- Prompt
Your output is to consist only of the line containing "ship to: 106" and the lines after it, through the end of the data, reproduced exactly.

*** Begin section ***

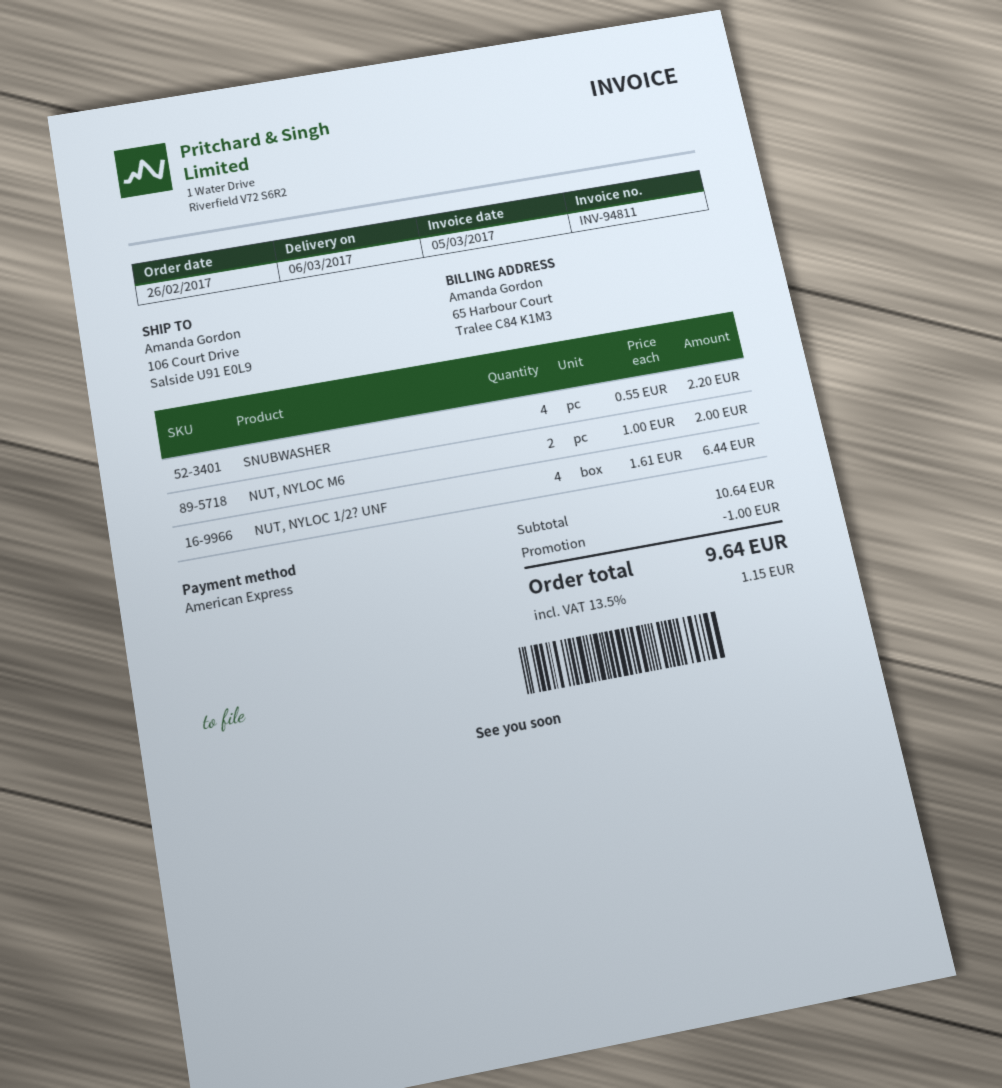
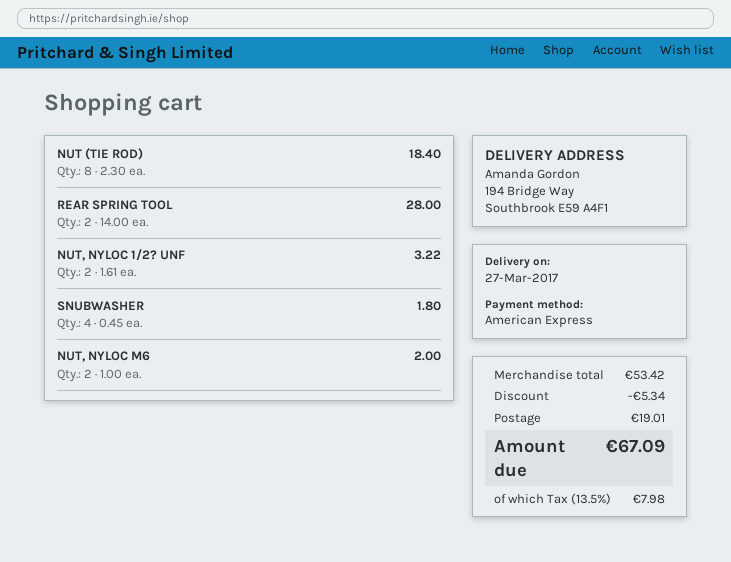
delivery date: 2017-03-06 -> 2017-03-27
ship to: 106 Court Drive, Salside U91 E0L9 -> 194 Bridge Way, Southbrook E59 A4F1
SNUBWASHER: 4 x 0.55 = 2.20 -> 4 x 0.45 = 1.80
NUT, NYLOC 1/2? UNF: 4 x 1.61 = 6.44 -> 2 x 1.61 = 3.22
NUT (TIE ROD): none -> 8 x 2.30 = 18.40
REAR SPRING TOOL: none -> 2 x 14.00 = 28.00
subtotal: 10.64 -> 53.42
discount: 1.00 -> 5.34
shipping: none -> 19.01
tax: 13.5% = 1.15 -> 13.5% = 7.98
total: 9.64 -> 67.09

*** End section ***

- Exercise output
ship to: 106 Court Drive, Salside U91 E0L9 -> 194 Bridge Way, Southbrook E59 A4F1
SNUBWASHER: 4 x 0.55 = 2.20 -> 4 x 0.45 = 1.80
NUT, NYLOC 1/2? UNF: 4 x 1.61 = 6.44 -> 2 x 1.61 = 3.22
NUT (TIE ROD): none -> 8 x 2.30 = 18.40
REAR SPRING TOOL: none -> 2 x 14.00 = 28.00
subtotal: 10.64 -> 53.42
discount: 1.00 -> 5.34
shipping: none -> 19.01
tax: 13.5% = 1.15 -> 13.5% = 7.98
total: 9.64 -> 67.09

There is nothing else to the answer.